Work to be completed: What is the number of lines in the data that contain "kendala"? Nothing besides that number, please.

Supplied data:
-----

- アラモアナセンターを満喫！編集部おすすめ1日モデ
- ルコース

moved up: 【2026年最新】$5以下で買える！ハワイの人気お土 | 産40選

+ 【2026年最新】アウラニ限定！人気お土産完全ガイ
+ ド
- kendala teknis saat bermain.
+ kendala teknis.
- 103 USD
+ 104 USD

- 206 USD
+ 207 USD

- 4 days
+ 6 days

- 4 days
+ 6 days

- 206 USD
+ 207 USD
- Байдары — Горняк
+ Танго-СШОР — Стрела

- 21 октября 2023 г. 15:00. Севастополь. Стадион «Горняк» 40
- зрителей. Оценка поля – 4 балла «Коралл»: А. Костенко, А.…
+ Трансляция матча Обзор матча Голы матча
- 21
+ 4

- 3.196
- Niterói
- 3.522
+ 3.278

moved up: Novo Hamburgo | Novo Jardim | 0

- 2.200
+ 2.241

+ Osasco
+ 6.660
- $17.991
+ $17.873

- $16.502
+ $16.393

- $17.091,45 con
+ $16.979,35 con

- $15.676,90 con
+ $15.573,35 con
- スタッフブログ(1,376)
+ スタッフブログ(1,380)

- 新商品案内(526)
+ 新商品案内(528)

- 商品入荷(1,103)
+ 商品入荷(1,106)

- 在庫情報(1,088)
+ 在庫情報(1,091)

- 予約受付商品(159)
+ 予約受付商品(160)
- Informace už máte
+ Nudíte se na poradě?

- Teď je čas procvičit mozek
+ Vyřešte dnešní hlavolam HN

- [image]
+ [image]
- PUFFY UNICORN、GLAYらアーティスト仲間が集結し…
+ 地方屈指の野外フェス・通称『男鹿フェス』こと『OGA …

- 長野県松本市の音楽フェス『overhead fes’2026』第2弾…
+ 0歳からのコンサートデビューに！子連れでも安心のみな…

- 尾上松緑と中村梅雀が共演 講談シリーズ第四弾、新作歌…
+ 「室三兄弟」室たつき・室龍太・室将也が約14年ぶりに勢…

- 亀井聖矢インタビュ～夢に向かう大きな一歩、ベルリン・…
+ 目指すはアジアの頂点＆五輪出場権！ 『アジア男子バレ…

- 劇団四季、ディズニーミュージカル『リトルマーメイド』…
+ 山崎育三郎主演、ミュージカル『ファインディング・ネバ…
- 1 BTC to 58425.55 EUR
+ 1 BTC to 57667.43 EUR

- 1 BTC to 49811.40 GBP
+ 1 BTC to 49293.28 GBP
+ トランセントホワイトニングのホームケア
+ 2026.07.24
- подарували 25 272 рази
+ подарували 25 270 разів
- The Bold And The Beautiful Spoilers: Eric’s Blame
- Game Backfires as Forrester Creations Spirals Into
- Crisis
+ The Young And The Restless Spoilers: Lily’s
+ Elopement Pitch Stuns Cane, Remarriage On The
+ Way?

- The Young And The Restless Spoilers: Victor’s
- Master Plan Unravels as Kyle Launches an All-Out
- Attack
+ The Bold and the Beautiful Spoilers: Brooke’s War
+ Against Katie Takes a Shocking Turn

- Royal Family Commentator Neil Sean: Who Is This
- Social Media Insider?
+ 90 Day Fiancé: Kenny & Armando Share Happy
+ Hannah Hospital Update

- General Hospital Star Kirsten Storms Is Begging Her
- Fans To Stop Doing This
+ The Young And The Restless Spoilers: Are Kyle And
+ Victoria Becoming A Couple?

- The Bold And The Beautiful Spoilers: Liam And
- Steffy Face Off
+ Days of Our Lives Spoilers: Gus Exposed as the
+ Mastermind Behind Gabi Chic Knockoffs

-----

Solution: 2